# What the task requires:
Using the data that follows, state the number of lines holding the word "normalization", and give no other output.

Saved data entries
Start of Block

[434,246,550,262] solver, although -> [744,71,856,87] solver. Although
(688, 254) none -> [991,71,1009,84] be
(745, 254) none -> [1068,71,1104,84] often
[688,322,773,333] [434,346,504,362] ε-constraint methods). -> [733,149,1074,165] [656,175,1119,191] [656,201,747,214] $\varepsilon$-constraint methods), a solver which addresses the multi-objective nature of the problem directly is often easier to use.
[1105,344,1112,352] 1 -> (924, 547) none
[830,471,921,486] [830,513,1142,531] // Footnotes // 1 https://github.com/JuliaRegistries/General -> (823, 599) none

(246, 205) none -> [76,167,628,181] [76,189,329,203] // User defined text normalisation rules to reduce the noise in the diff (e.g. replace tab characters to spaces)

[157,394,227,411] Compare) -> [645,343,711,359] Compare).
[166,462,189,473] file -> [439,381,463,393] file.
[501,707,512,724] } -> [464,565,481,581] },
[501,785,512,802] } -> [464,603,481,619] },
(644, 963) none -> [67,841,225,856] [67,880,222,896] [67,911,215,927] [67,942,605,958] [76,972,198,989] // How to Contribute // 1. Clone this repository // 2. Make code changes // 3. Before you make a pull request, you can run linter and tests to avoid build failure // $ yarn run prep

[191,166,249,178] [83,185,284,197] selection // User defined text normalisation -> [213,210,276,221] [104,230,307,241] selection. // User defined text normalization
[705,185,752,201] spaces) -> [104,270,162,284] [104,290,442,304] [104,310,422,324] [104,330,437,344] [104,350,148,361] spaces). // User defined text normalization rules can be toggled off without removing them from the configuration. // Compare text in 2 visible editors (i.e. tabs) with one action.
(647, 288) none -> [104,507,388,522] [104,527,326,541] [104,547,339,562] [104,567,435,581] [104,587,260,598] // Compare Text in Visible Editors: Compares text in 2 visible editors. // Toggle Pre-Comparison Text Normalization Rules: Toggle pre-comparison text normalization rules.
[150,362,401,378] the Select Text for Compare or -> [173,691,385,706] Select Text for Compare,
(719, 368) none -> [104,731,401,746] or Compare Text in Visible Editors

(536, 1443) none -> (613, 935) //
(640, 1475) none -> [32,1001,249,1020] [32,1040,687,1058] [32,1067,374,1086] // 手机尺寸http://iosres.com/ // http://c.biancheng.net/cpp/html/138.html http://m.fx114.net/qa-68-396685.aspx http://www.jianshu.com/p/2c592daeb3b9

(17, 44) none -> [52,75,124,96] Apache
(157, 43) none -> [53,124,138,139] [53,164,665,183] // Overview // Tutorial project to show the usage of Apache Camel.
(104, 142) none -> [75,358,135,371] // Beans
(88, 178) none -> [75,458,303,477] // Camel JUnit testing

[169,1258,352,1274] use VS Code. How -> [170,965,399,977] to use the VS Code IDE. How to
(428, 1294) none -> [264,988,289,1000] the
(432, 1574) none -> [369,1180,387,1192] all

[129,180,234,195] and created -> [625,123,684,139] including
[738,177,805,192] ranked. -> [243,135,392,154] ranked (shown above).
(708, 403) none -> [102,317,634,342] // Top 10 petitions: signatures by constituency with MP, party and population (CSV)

End of Block

# Response to the exercise:
3